Por suerte, llegó el día en que conocí a Matu al cabo de dos semanas.

Matu era un cazador que, junto a sus compañeros de cacería, me encontró dentro de aquella cueva.

Resulta que el pequeño hoyo por el cual entré durante mi escape no era más que eso, pues la verdadera entrada y salida se hallaba al otro lado de un cerro; me rescataron gracias a un ciervo que, irónicamente, también fue parte de mi alimentación.

Matu era el padre de Esiankiki, la muchacha que estuvo cuidando de mí y quien siguió haciéndolo en los siguientes días; la apodé Kiwi de cariño porque era más fácil de pronunciar.

Kiwi tenía catorce años.

Su padre la había incitado a estudiar medicina en Nairobi dadas sus capacidades para tratar a la gente enferma.

Era una chica encantadora, de bellos ojos negros y una sonrisa que te alegraba el día; su curiosidad era de mis más grandes distracciones.

A diferencia de Kiwi, Matu sí entendía y hablaba el inglés.
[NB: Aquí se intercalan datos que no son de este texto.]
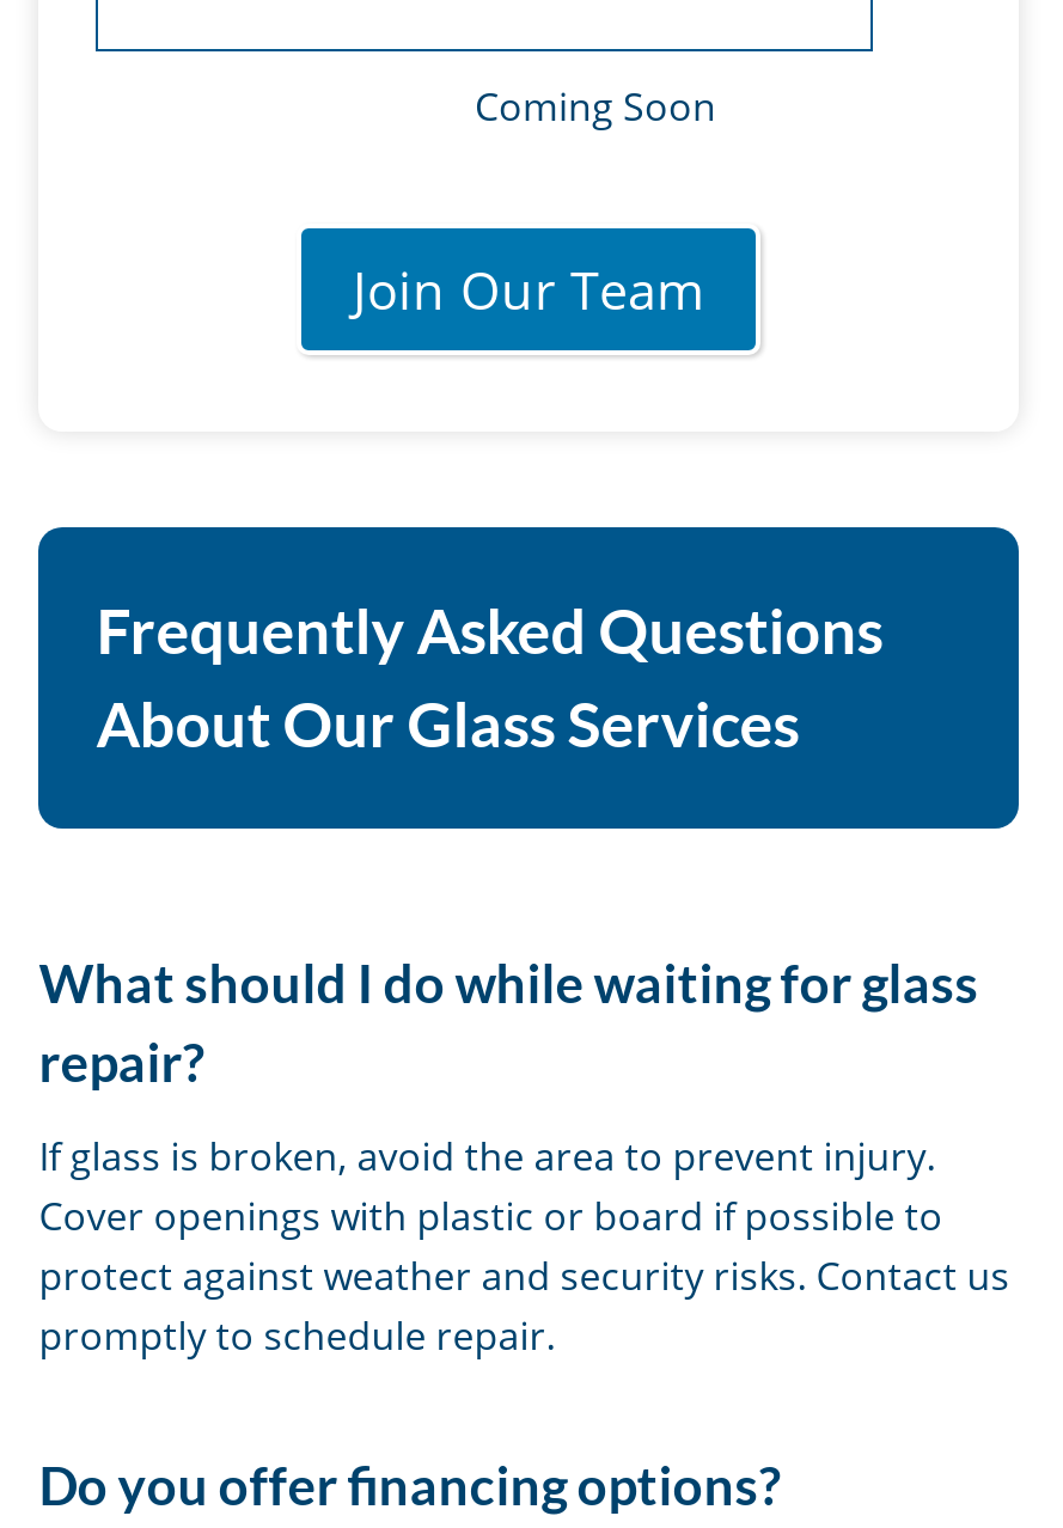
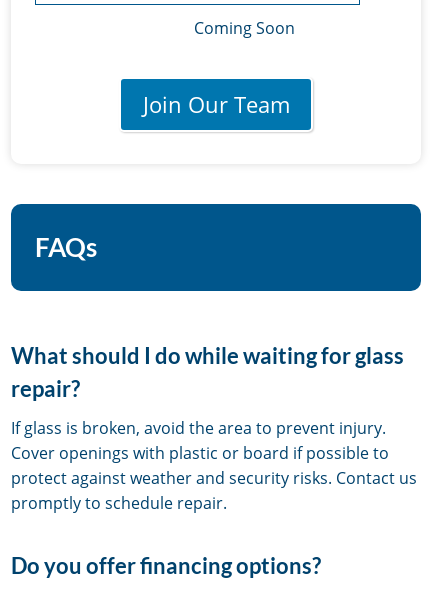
[96,592,883,762] Frequently Asked Questions | About Our Glass Services -> [35,231,97,263] FAQs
Su marcado acento británico en ocasiones me causaba gracia, aunque fue por eso que deduje que estuvo un tiempo viviendo en Inglaterra.

De hecho, tal como deduje, Matu comentó que estuvo viviendo y trabajando en Inglaterra durante cinco años. También me contó la forma en que dieron conmigo e hicieron lo posible por mantenerme con vida, pues, según sus palabras, tenía una fiebre de temperaturas alarmantes y balbuceaba incoherencias.

Por poco y me dejan morir en la cueva, ya que, más allá de ser un hombre blanco en una tierra dominada por gente de color, portaba el uniforme del ejército estadounidense.

Los cazadores, incluyendo a Matu, estaban al tanto de lo que habíamos hecho en Embomos y Sotit, pero gracias a su insistencia de mantenerme con vida, el grupo que lo acompañaba tomó la decisión de llevarme hasta un pueblo llamado Kitala, lugar en el que residían y donde, además de cuidar de mí, se aseguraron de que las tropas estadounidenses no diesen con mi paradero; habían visitado la zona dos veces.

Además, mi situación era precaria, pues más allá de la falta de dinero, me vi obligado a permanecer en una cama postrado sin poder hacer nada; los disparos que recibí me tenían en un pésimo estado.

Permanecer de esa manera me resultó humillante, y lo peor del caso fue que estaba en un pueblo casi desértico, sin una sola posibilidad de recibir apoyo médico adecuado, recuperarme y seguir adelante con mi objetivo.

Debido a ello, me vi obligado a pedirle a Matu que me llevase con alguien que, por lo menos, supiese los principios básicos de la medicina, pero no fue sencillo convencerlo, ya que, además de decirme que no había buenos médicos en esa parte de Kenia, cargar con un tullido significaba dejar de trabajar por él y su hija.

Supongo que humillarme más de lo que ya me sentía sirvió para que se compadeciese de mí, aunque a cambio de ayudarme, Matu me impuso la condición de vender mi fusil y las municiones a los radicales, quienes en realidad eran una resistencia que se arriesgó a luchar contra el ejército estadounidense para evitar las barbaridades que estos seguían llevando a cabo en los pueblos aledaños a la base militar.